13:20
Brief
The Phoenix Flyer
Last-minute legislative amendment penalizes anyone who challenges Florida development
A longtime watchdog group is warning that legislation soon heading to Gov. Ron DeSantis’ desk would gut enforcement of Florida’s 1985 Growth Management Act, a landmark law intended to make sure local governments properly plan for development’s impacts.
HB 7103, approved in the closing days of the 2019 legislative session, would ban local governments from requiring developers to include affordable housing within their projects. What most worries 1000 Friends of Florida is an amendment that says anyone who sues to enforce local comprehensive development plans and loses in court has to then cover the winners’ legal fees.

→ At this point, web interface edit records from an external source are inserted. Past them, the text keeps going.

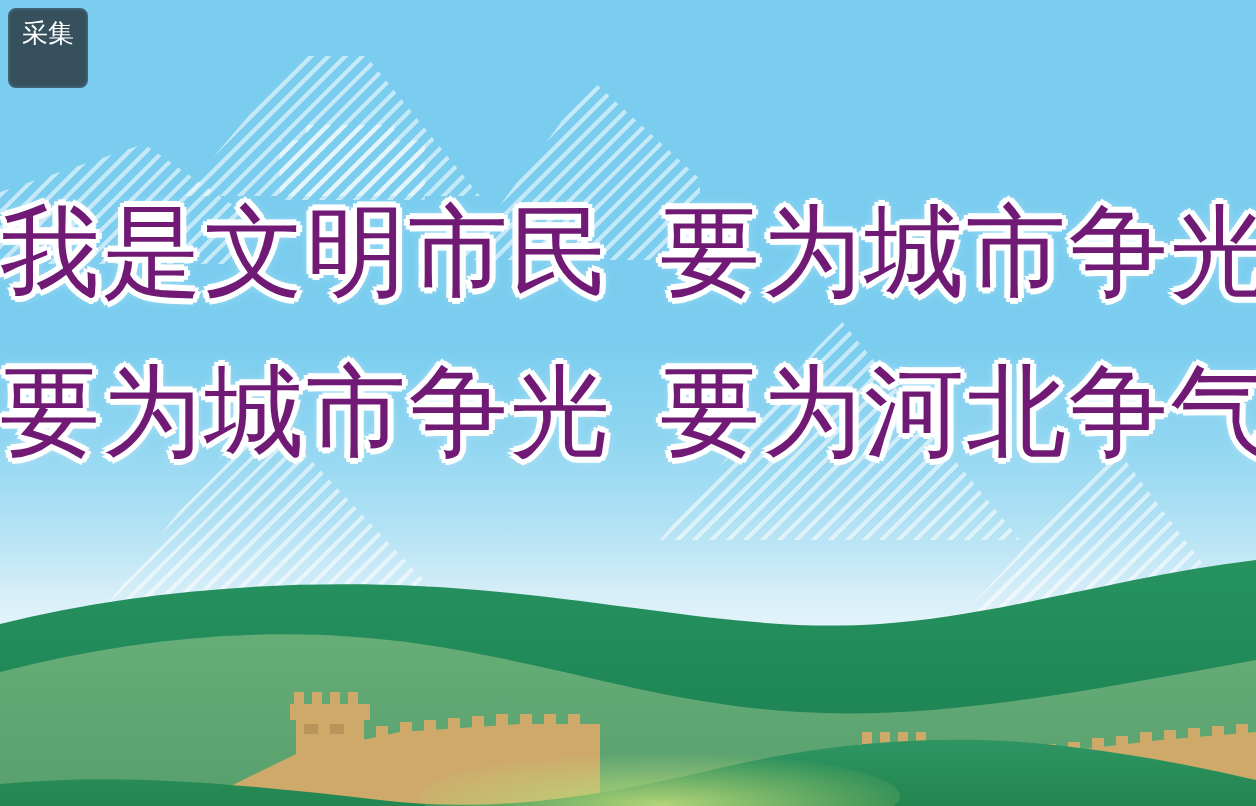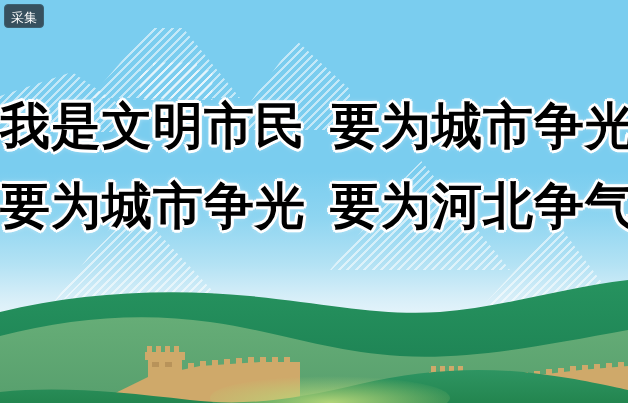"采集" #capture-btn { height: 24px -> 40px }
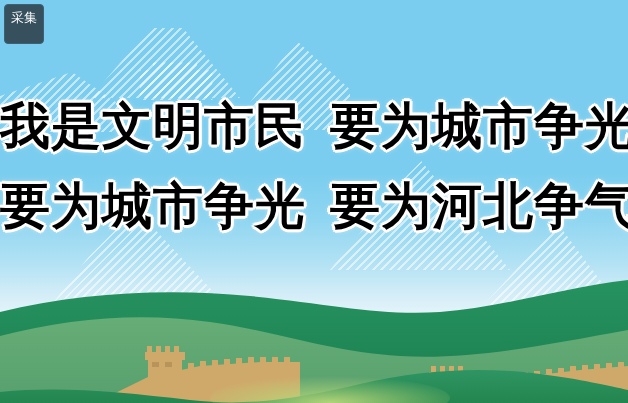"我是文明市民 要为城市争光" .slogan { color: #000000 -> #701a75; font-weight: bold -> normal }
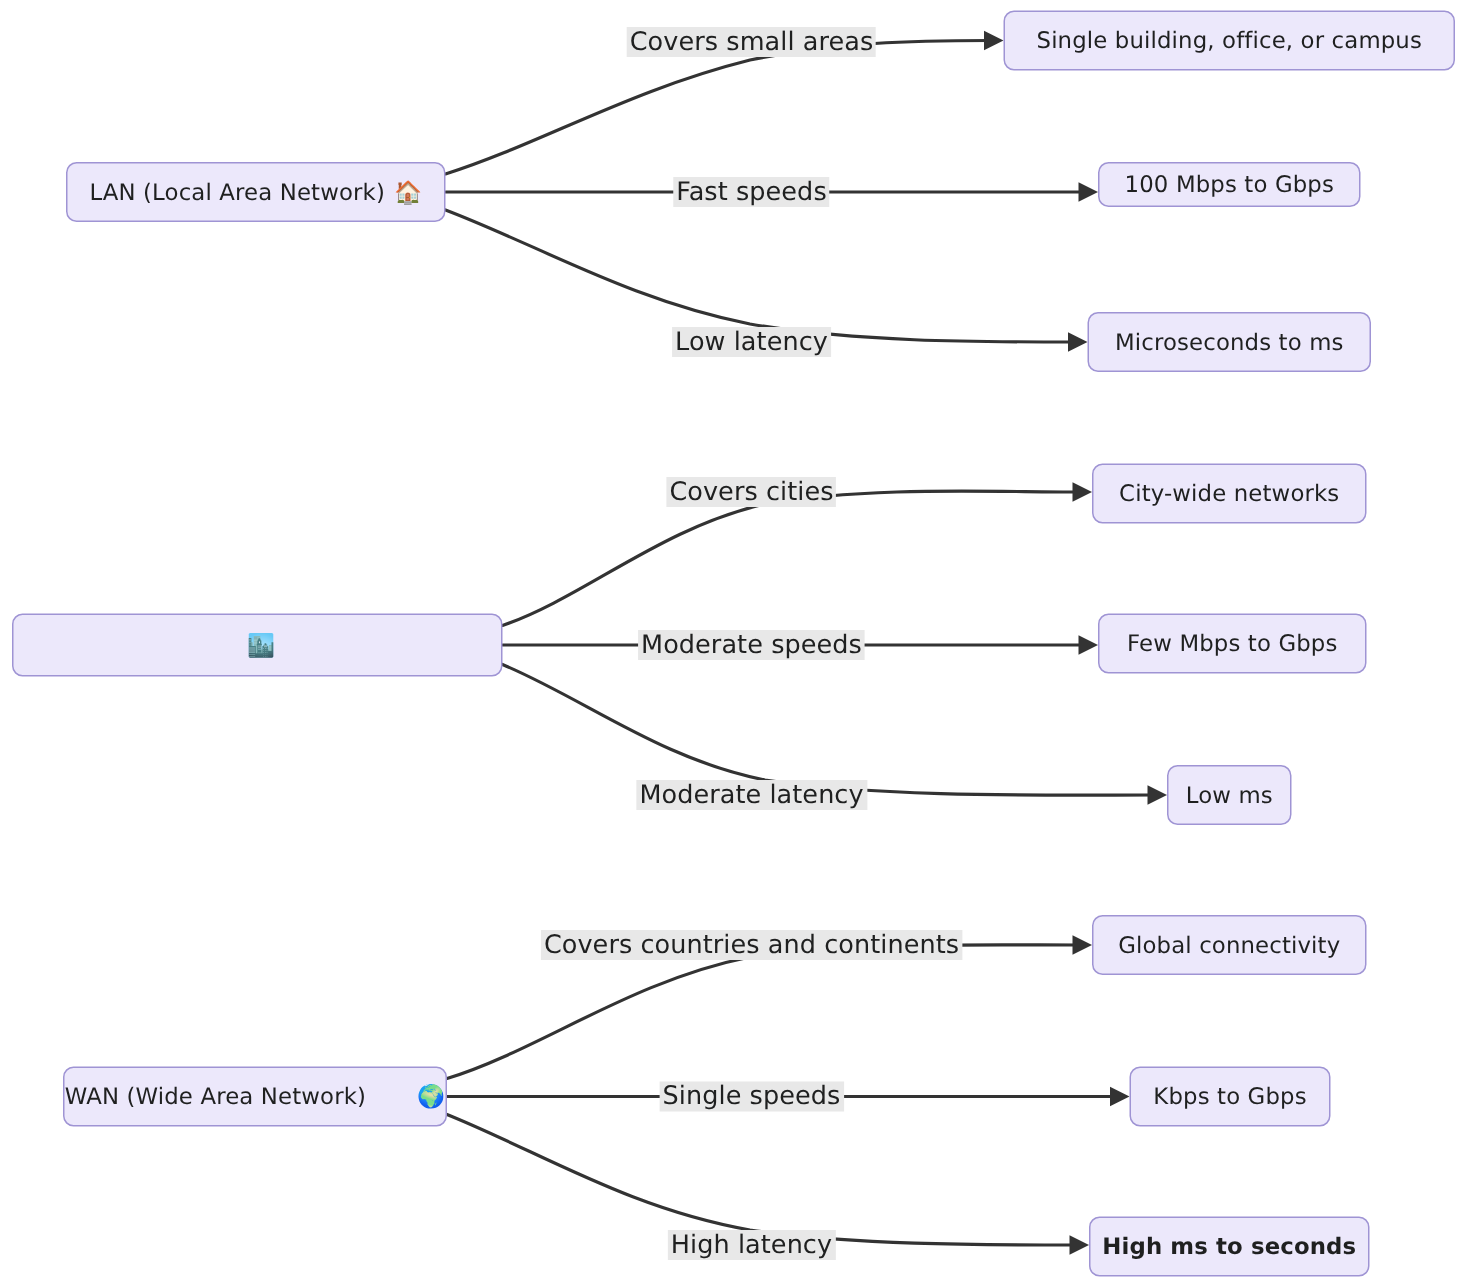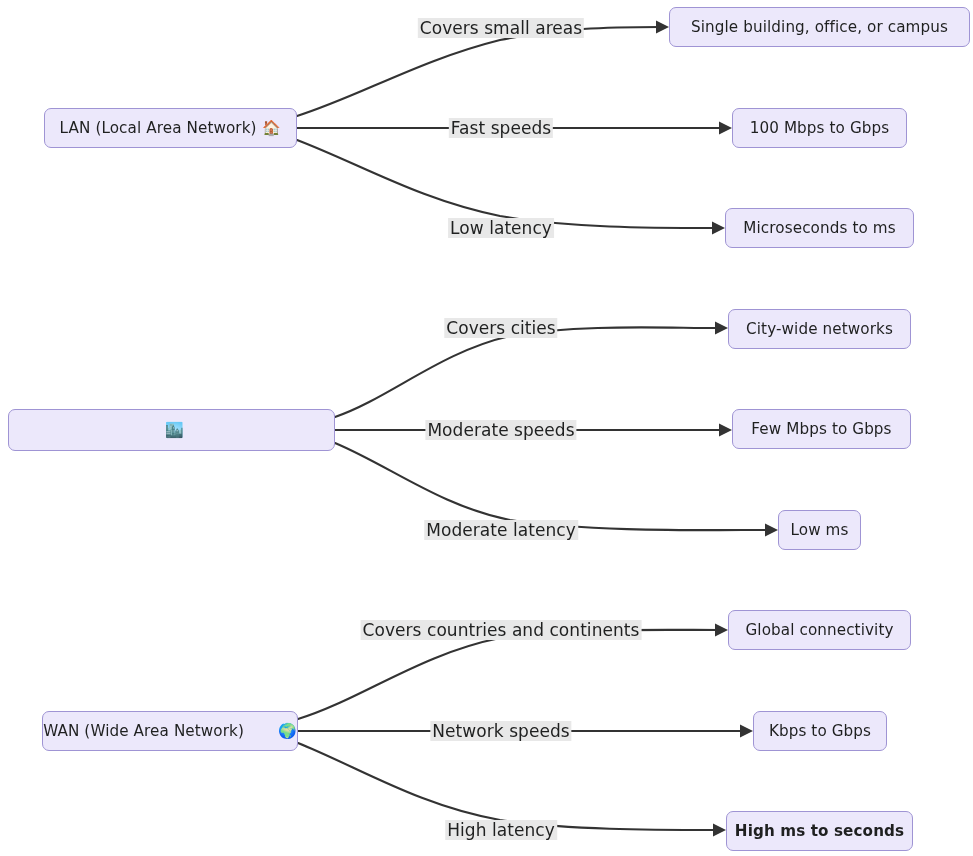"100 Mbps to Gbps" div.node-box { height: 40px -> 30px }
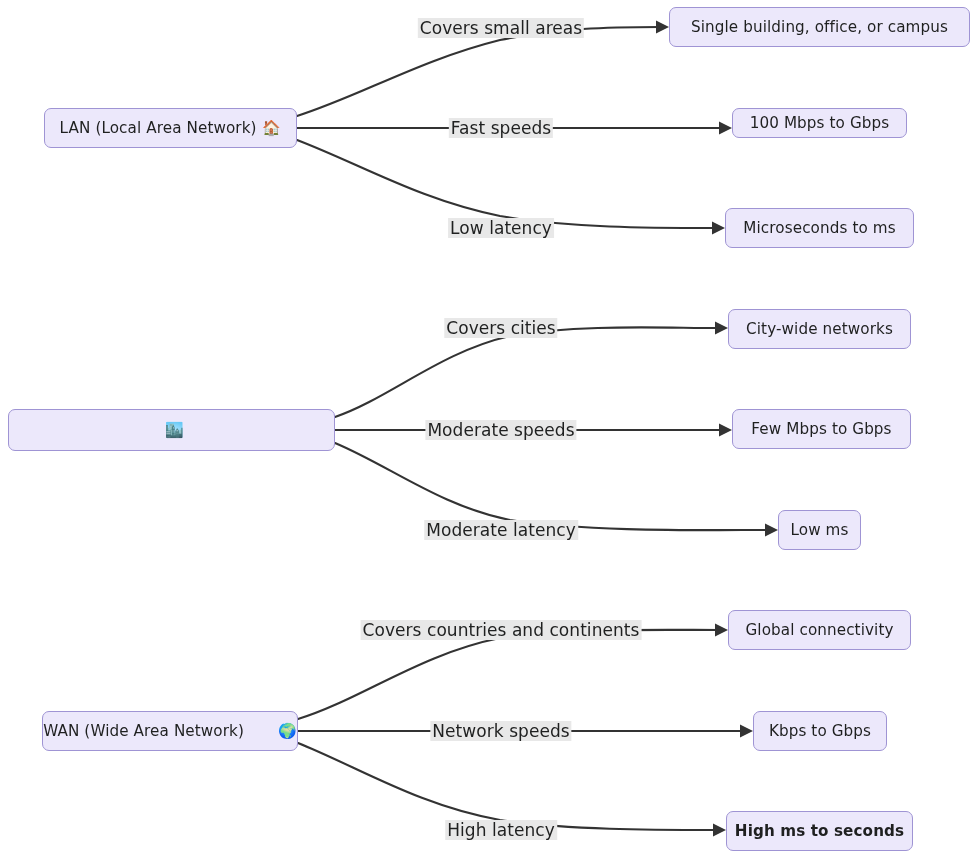"Network speeds" div.edge-label { text: Network -> Single }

“It will end citizen-initiated and landowner-initiated [planning] challenges in the state of Florida. And if we don’t have that challenge, comprehensive plans will not be enforceable. We’ll be back to where we were before 1985,” said Thomas Hawkins, the organization’s planning and policy director.
His group, and others, very much would like DeSantis to veto the bill, and is working with other groups to send a letter urging a veto.
Hawkins worries that legislators didn’t appreciate what they were doing.
“This language showed up at the very last minute. The Senate voted on it just hours after it was proposed. It was never heard in committee. It was never subjected to a staff analysis. It was not discussed on the floor at all. This language had not been vetted by anyone.”
The Legislature passed the Growth Management Act to put teeth into local governments’ development regulations. Cities and counties, Hawkins said, were putting their comprehensive plans “on the shelf.”
“They weren’t making actual permitting decisions consistent with their plans,” Hawkins said. “There was broad agreement that was a problem.”
The law provided for “consistency challenges” – giving private citizens standing to sue when local governments approve building permits, rezonings, or massive developments that are inconsistent with the local comprehensive plan. “That’s the only enforcement mechanism,” Hawkins said.
Since lobbyists for developers got the Legislature to abolish Florida’s Department of Community Affairs land-planning agency years ago, no state agency enforces the local plans.
The new measure would steer comprehensive plan challenges to summary hearings – a fast-track legal proceeding more typically used to resolve landlord-tenant disputes, Hawkins said. Parties, however, would be allowed to opt out of summary proceedings if they can show “clear and convincing evidence” that it would be inappropriate to handle the dispute in a summary hearing.
The measure says that prevailing parties in these actions would be “entitled to recover reasonable attorney fees and costs incurred in challenging or defending the order, including reasonable appellate attorney fees and costs.”
“If you’re a landowner who’s trying to enforce your property rights by trying to have the local government follow the comprehensive plan – if you’re a community organization or environmental organization trying to enforce the plan – you have to weigh the risk that, if you lose, you’ll have to pay the city’s attorney fees,” Hawkins said.
“That’s a very lopsided equation. If you’re just paying your own attorney fees, you can design the litigation to be as affordable as possible – you’re going to shop around for attorneys; you’re going to work it to make is affordable,” he said.
“Cities don’t do that. They have in-house attorneys who have the ability to spend as much time as possible on these things.”
Similar language by Sen. Jeff Brandes, a Republican from Pinellas County, had surfaced in a committee hearing a week before the floor vote, Hawkins said, but Brandes withdrew it after 1000 Friends raised an alarm – only to present it on the Senate floor on May 1, mere days before the session ended.